**DATA PROVIDED:**
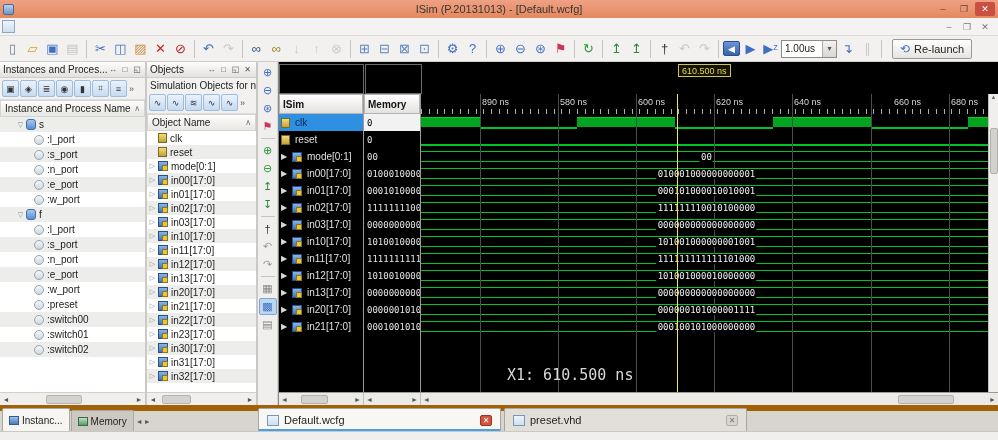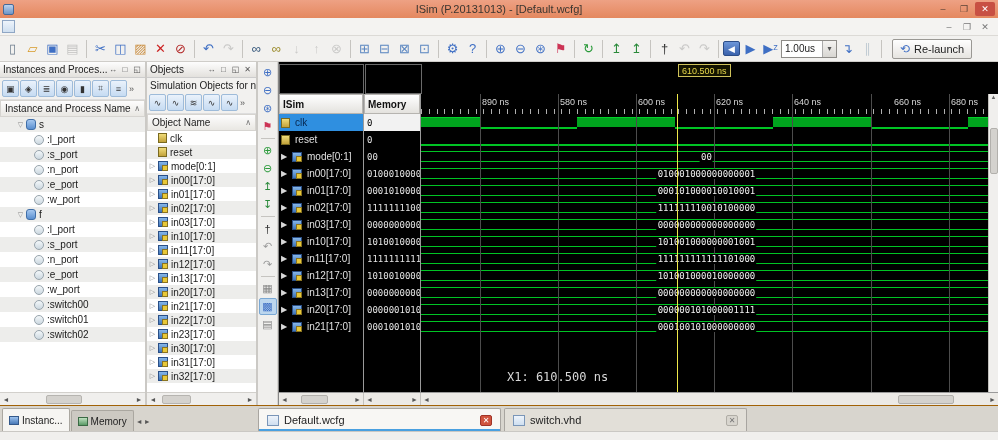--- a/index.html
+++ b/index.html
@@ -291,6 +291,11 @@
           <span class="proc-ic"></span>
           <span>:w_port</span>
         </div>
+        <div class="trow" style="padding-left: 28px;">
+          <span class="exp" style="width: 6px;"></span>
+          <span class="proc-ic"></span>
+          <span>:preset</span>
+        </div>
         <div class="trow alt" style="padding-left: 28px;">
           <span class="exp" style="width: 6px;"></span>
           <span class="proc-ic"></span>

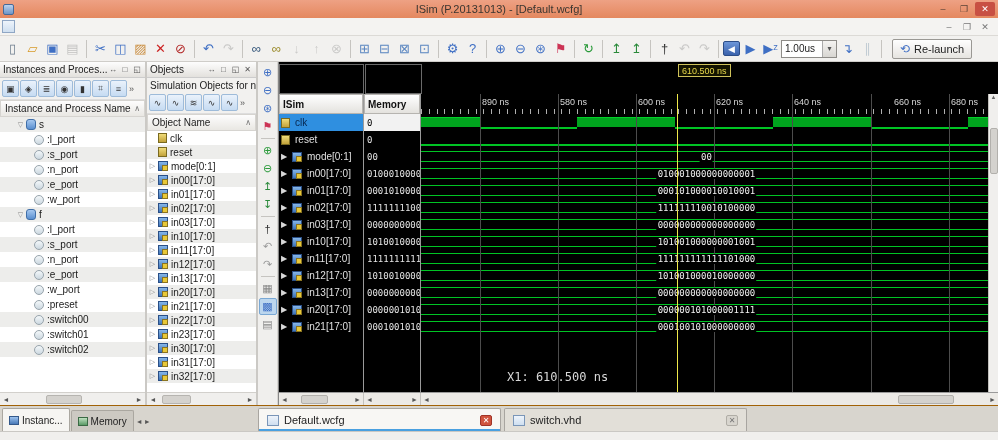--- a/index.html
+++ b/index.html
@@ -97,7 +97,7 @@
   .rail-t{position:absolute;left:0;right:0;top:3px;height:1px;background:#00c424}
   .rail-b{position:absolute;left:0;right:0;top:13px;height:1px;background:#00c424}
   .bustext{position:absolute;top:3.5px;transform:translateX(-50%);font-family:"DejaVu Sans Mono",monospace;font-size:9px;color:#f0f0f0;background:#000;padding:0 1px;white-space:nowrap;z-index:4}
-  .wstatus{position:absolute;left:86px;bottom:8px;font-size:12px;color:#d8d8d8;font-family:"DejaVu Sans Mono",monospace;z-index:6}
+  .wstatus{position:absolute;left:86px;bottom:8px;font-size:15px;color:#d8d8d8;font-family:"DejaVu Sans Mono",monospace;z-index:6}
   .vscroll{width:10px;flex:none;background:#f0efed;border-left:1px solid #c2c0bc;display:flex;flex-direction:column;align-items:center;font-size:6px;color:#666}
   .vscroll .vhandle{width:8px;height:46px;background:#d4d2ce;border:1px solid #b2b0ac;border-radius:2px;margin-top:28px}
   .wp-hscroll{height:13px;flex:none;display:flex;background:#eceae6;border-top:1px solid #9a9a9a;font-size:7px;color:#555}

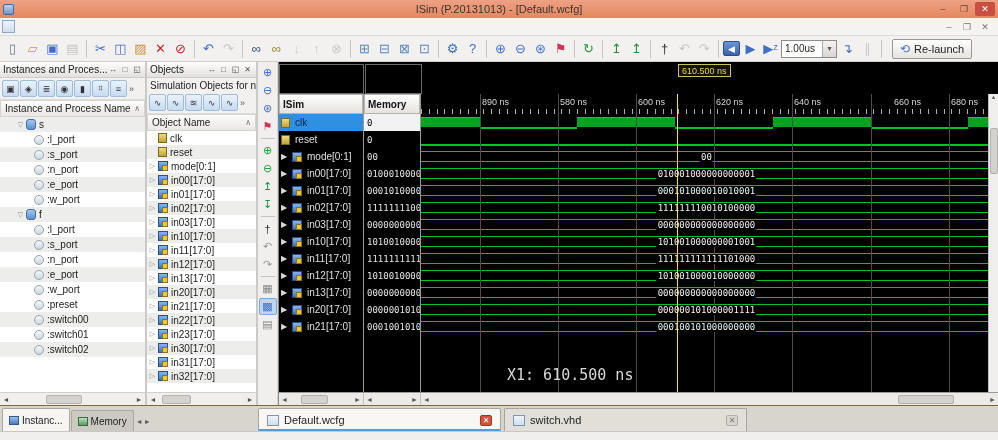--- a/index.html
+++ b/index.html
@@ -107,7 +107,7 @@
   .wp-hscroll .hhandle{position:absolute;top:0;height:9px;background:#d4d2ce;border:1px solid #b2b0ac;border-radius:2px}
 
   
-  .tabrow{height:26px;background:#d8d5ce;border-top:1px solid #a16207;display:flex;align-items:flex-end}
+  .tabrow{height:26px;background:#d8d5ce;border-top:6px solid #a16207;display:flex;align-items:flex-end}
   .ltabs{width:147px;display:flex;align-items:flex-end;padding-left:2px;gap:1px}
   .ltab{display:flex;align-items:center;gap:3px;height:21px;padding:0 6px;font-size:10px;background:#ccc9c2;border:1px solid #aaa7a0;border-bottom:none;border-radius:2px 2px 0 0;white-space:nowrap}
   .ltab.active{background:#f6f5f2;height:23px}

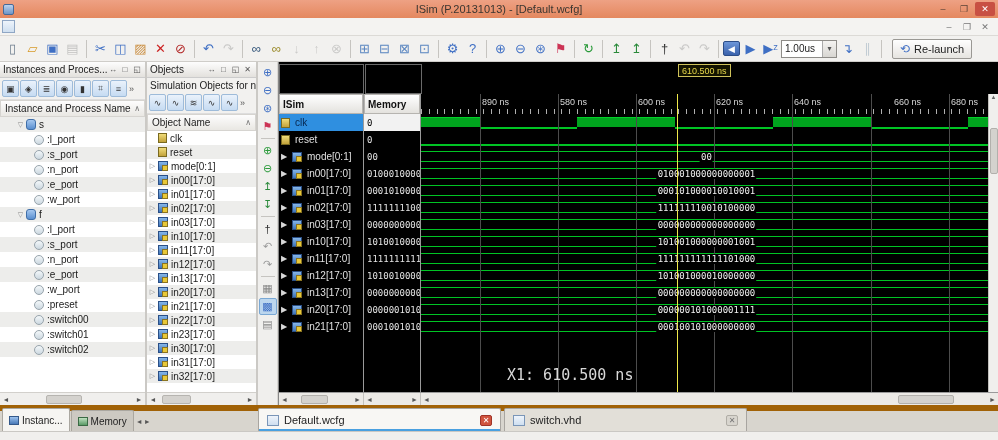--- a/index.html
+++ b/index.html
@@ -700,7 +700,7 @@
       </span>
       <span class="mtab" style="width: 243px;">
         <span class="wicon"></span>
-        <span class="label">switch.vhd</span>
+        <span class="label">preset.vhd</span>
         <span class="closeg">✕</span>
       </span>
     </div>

**WORK INSTRUCTIONS:** All lines in the listing above that contain "radius" should be shown.

**RESPONSE AREA:**
   .vscroll .vhandle{width:8px;height:46px;background:#d4d2ce;border:1px solid #b2b0ac;border-radius:2px;margin-top:28px}
   .wp-hscroll .hhandle{position:absolute;top:0;height:9px;background:#d4d2ce;border:1px solid #b2b0ac;border-radius:2px}
   .ltab{display:flex;align-items:center;gap:3px;height:21px;padding:0 6px;font-size:10px;background:#ccc9c2;border:1px solid #aaa7a0;border-bottom:none;border-radius:2px 2px 0 0;white-space:nowrap}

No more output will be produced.